● THE RECORDS:

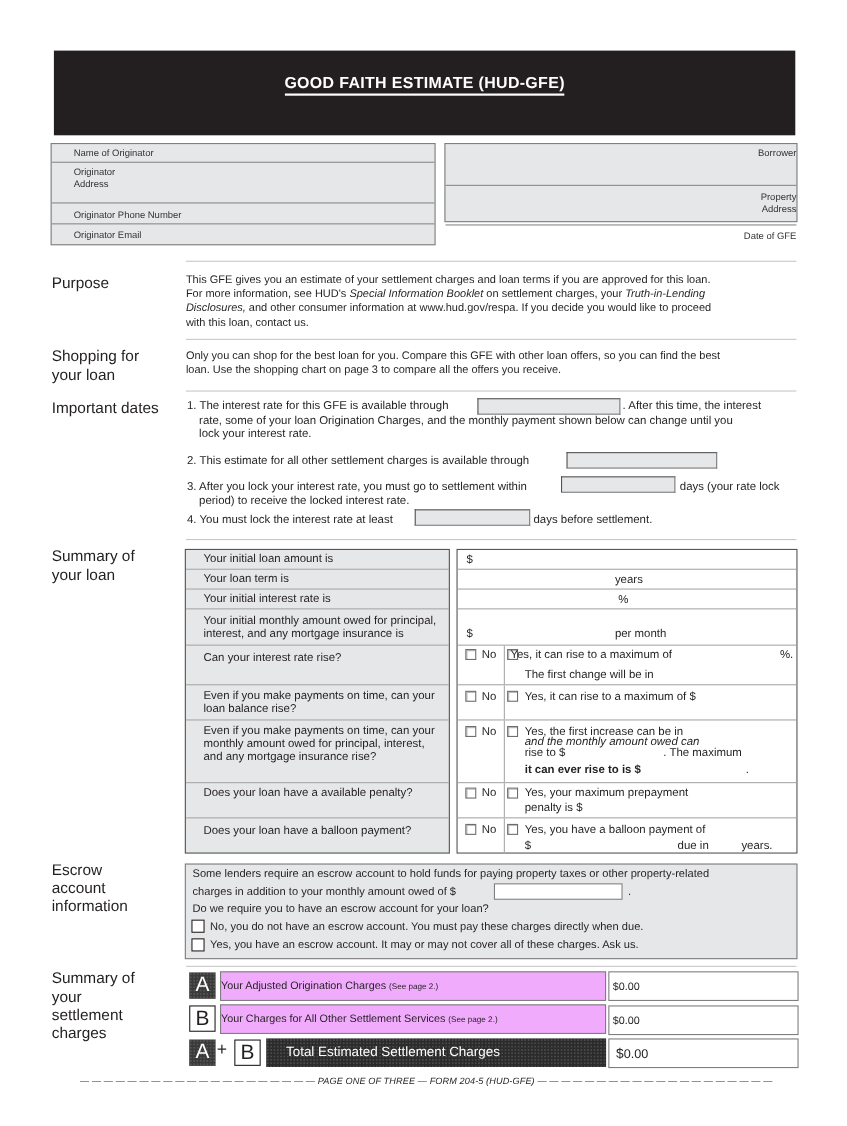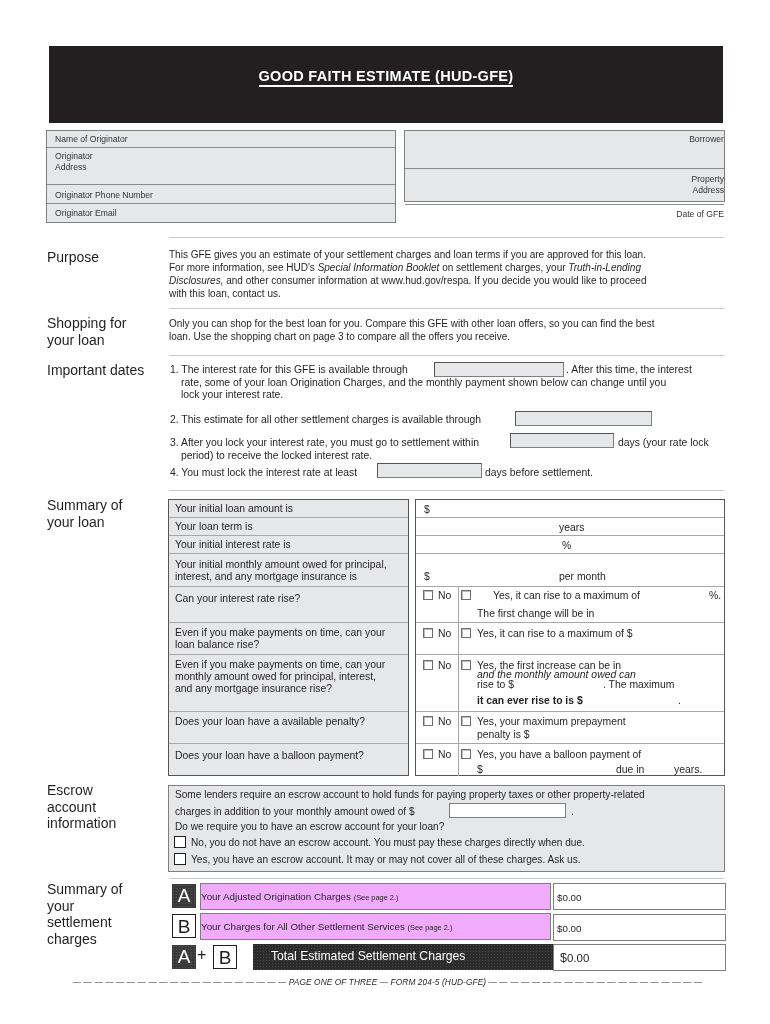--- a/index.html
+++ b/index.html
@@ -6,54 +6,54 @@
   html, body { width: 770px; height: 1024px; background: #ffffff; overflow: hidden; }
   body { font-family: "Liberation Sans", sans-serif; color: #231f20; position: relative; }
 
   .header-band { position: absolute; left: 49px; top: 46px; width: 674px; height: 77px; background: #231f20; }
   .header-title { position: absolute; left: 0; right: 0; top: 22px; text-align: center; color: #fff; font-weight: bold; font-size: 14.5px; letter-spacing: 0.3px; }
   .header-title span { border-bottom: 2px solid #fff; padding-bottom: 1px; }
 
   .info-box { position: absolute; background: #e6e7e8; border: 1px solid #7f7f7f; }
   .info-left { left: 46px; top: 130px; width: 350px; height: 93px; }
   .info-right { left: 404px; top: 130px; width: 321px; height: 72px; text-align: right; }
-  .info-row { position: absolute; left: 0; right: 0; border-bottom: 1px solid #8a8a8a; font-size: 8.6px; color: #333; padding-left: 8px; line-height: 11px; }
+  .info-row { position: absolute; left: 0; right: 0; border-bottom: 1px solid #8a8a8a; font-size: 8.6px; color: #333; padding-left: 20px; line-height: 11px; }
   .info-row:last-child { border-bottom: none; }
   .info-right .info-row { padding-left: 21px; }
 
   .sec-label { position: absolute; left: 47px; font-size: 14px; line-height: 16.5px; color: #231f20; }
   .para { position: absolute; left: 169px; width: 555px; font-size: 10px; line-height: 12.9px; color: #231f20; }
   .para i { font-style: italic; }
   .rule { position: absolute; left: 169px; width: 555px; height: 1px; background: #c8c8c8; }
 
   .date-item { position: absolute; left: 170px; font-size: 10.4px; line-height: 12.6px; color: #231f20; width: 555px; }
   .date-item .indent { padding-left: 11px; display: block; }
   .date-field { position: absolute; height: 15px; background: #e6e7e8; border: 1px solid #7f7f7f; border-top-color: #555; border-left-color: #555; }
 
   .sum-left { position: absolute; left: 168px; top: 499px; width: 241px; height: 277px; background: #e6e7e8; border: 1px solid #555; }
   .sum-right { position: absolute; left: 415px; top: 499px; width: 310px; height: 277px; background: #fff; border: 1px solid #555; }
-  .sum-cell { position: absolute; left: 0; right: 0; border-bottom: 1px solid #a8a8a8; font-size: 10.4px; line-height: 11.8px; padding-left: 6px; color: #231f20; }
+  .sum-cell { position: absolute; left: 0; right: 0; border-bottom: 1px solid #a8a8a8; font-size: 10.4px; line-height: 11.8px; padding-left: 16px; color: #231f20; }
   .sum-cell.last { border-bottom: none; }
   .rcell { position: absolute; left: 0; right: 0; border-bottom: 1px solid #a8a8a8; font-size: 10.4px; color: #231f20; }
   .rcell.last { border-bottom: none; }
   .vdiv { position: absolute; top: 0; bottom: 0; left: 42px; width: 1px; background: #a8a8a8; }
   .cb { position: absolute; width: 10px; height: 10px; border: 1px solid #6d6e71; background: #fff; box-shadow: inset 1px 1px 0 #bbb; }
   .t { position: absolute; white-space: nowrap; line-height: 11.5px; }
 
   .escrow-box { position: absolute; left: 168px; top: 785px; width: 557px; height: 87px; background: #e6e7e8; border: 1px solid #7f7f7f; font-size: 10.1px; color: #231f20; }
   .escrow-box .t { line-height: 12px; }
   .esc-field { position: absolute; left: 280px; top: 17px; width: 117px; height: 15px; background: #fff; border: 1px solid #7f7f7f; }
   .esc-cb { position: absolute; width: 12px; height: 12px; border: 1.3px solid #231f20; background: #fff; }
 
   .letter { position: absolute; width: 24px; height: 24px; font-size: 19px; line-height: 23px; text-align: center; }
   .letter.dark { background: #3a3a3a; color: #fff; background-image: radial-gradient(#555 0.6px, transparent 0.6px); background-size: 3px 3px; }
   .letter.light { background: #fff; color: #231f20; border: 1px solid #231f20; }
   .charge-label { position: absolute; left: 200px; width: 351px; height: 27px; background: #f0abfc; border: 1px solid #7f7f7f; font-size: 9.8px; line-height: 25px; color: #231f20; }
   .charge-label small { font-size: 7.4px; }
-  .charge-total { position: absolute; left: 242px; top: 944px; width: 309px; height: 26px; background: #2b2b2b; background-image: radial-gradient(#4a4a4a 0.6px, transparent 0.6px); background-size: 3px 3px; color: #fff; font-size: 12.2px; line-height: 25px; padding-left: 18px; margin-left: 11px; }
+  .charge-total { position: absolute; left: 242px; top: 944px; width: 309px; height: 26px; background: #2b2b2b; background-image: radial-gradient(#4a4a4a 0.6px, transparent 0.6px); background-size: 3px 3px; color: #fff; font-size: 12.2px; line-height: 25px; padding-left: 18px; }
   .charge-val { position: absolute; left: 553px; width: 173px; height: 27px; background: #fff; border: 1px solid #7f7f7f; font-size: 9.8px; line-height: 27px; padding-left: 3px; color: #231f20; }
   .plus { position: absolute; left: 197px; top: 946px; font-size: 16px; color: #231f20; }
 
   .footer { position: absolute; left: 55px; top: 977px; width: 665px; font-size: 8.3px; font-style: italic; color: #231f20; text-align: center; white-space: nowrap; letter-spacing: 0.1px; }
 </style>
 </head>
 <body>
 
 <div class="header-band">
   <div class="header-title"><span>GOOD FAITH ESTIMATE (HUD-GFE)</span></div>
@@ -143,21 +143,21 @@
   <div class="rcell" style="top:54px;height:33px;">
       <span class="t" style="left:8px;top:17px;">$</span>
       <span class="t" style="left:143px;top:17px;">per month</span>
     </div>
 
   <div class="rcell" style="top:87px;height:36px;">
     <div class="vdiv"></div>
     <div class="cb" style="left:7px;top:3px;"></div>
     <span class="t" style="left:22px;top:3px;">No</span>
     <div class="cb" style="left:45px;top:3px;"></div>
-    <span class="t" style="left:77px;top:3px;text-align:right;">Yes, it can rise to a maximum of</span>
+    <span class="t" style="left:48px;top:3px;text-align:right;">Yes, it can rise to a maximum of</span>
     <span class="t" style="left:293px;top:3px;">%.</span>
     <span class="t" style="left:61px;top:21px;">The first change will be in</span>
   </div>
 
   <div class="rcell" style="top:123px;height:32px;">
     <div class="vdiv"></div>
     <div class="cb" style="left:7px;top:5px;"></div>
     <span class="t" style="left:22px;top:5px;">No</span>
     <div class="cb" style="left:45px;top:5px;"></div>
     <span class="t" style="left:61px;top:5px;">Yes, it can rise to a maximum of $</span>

==

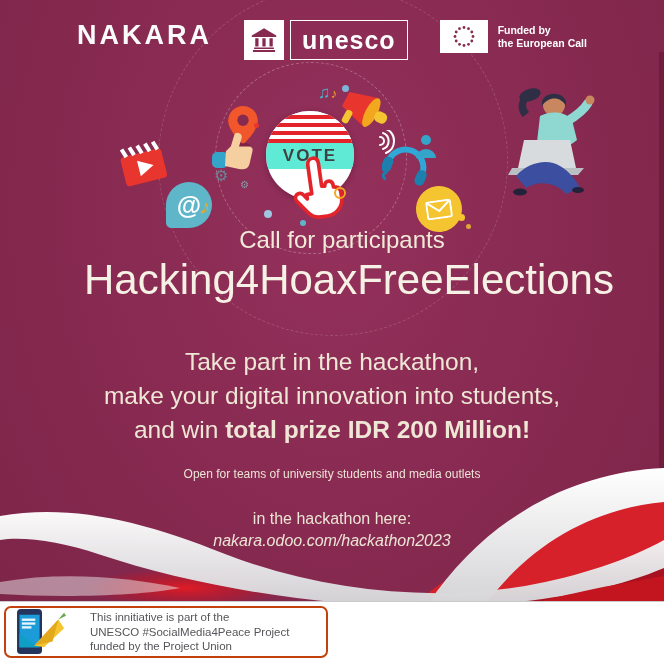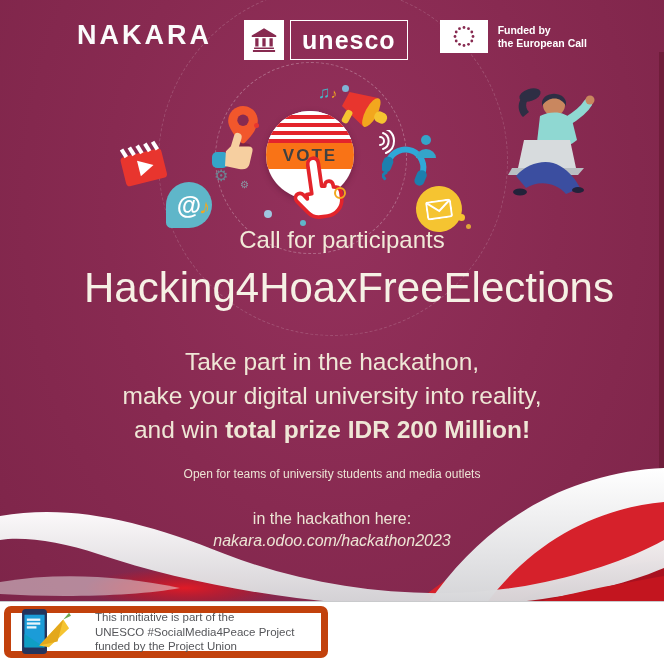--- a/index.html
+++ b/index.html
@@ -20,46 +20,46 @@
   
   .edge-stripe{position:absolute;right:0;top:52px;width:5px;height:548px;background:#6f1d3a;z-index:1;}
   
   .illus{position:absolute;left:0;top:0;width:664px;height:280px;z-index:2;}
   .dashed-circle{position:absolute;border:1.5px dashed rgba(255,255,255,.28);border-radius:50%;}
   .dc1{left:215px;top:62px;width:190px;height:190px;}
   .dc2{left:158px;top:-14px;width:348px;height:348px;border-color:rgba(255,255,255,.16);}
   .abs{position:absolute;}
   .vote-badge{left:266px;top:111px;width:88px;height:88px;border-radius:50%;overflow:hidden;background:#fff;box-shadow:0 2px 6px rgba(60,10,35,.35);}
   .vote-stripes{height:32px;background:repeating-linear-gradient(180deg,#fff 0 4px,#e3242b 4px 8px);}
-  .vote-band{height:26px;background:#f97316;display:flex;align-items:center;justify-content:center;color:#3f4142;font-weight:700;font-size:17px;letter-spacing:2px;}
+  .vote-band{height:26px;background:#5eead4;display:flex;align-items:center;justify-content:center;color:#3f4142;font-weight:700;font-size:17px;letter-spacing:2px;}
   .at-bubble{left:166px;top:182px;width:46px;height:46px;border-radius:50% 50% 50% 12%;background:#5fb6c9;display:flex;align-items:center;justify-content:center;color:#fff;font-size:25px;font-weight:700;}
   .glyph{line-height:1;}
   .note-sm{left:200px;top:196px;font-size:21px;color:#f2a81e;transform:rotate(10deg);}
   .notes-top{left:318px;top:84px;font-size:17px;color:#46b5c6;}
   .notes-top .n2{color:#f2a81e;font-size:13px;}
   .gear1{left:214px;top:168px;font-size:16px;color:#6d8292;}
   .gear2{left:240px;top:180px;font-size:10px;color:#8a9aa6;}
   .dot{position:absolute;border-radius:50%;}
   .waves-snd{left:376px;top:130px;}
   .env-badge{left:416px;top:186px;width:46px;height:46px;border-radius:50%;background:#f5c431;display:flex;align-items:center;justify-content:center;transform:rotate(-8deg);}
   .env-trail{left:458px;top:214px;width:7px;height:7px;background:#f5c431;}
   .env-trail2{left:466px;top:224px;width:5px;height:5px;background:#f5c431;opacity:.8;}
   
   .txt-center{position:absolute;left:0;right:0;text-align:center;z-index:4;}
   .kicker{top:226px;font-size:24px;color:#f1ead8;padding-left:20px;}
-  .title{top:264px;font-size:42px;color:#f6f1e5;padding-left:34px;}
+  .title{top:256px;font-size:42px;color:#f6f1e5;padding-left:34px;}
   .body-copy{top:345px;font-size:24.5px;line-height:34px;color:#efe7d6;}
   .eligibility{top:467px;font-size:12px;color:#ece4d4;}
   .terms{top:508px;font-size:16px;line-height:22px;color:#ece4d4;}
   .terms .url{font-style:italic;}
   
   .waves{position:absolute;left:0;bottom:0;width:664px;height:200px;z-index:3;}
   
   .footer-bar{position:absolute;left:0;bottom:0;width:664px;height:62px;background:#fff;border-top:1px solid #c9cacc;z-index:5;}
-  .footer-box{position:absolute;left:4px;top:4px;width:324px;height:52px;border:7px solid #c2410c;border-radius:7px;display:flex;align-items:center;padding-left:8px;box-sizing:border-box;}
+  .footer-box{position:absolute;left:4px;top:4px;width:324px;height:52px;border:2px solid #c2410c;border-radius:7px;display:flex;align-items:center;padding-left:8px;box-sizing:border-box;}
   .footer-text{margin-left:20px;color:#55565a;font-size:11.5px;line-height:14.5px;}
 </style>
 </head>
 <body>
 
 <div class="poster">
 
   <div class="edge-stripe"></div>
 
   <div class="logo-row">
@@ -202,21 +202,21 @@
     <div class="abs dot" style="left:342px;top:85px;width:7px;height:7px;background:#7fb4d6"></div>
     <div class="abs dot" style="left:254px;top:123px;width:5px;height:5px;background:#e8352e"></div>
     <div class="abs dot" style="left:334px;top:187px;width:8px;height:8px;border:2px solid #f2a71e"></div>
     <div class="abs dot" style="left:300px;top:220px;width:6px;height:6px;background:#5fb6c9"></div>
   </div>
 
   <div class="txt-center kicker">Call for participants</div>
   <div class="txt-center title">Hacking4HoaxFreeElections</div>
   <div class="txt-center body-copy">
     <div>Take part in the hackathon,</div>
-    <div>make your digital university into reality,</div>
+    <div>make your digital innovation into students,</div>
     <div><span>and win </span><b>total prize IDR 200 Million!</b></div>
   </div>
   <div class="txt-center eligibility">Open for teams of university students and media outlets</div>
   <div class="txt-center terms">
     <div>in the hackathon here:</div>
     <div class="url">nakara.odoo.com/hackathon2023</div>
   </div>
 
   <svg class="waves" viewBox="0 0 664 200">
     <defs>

● WHAT IS REQUIRED: Reply with every line of the listing that has the string "date".

● EXERCISE RESULT:
   .date-item { position: absolute; left: 170px; font-size: 10.4px; line-height: 12.6px; color: #231f20; width: 555px; }
   .date-item .indent { padding-left: 11px; display: block; }
   .date-field { position: absolute; height: 15px; background: #e6e7e8; border: 1px solid #7f7f7f; border-top-color: #555; border-left-color: #555; }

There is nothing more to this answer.